Browser back attack vulnerability in francoisjacquet/rosariosis
Apr 5th 2023
rosariosis has a vulnerability that allows user to return to a page containing personally identifiable information (PII) and sensitive information even after logging out of the application by using the browser's back button. This issue poses a significant risk to the confidentiality of sensitive data and user privacy.
Steps to reproduce
- Login to rosariosis and navigate to pages that displays PII example = /Modules.php?modname=Users/User.php&category_id=1&staff_id=4
- Log yourself out from the application
- Pressed the browser's back button and it will return to the page that the user visited recently
Please check owasp reference for the fixes
This vulnerability could result in unauthorized view to confidential information including personally identifiable information (PII).
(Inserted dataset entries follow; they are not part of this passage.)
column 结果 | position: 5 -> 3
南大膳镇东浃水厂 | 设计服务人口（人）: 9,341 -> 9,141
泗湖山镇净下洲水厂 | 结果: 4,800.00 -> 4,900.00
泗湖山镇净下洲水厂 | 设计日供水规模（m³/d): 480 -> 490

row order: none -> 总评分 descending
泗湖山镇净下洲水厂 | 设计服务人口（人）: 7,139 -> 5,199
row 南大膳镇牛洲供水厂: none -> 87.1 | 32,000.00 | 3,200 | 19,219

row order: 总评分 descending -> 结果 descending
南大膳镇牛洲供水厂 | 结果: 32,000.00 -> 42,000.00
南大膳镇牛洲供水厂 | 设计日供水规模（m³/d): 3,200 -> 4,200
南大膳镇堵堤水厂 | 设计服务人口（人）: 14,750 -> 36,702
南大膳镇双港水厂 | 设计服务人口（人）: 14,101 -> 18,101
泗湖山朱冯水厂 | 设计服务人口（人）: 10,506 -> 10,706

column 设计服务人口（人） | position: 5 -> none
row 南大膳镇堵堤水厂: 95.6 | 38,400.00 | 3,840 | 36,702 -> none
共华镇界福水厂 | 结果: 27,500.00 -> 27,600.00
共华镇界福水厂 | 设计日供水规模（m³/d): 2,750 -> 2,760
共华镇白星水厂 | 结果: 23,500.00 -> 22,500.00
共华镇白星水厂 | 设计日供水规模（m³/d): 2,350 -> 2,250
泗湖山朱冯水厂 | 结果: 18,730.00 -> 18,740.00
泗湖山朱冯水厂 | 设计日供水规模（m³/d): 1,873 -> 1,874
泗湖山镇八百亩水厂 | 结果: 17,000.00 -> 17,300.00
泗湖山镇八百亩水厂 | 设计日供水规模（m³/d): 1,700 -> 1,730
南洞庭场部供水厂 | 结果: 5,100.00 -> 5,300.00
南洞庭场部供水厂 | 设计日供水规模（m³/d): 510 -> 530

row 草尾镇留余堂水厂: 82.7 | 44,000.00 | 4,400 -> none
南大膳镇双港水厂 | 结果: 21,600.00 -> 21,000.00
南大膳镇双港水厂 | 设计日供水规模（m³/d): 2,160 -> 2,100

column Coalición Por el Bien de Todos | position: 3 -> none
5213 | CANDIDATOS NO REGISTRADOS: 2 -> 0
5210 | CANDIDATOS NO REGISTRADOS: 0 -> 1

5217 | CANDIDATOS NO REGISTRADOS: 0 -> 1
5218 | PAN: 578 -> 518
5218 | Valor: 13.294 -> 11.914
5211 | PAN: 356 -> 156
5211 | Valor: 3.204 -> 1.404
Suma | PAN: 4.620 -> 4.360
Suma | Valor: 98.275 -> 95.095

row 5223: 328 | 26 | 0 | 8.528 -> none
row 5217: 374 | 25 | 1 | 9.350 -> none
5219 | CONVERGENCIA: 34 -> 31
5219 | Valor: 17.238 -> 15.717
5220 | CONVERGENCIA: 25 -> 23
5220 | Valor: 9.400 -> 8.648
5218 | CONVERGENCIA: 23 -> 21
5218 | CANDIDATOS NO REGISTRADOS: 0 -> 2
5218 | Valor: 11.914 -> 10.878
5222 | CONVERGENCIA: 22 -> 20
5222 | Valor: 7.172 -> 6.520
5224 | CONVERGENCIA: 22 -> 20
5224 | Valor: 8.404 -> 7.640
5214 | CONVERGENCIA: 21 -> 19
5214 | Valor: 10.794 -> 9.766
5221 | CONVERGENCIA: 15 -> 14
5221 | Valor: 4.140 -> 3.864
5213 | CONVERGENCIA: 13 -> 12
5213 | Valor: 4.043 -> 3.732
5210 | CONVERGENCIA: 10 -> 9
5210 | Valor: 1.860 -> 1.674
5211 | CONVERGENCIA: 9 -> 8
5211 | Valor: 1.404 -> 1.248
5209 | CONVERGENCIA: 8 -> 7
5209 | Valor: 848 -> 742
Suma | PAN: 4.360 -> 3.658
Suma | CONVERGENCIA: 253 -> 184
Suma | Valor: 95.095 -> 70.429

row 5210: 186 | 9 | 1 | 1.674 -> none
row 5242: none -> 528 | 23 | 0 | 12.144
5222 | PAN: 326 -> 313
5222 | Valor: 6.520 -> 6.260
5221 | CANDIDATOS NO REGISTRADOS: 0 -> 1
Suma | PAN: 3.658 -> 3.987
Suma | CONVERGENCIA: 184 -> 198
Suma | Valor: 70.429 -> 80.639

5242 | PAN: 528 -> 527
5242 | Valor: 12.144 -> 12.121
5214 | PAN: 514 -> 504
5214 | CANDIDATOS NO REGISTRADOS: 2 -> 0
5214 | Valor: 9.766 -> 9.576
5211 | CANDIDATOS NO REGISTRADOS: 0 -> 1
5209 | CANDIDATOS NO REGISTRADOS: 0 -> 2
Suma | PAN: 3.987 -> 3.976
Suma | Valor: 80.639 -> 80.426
If an attacker gains access to this information, they could use it for malicious activities. Moreover, this vulnerability could result in a breach of regulatory compliance requirements, leading to legal and financial consequences.
Thank you for your report.
You have missed a step: reload the page using F5 key when logged in, then only, logout.
This is because of the ETag cache.
It can be disabled in the config.inc.php:
$ETagCache = false;
Thank you for adding the missing steps (reload the page before you logout). It seems that you able to successfully replicate the issue.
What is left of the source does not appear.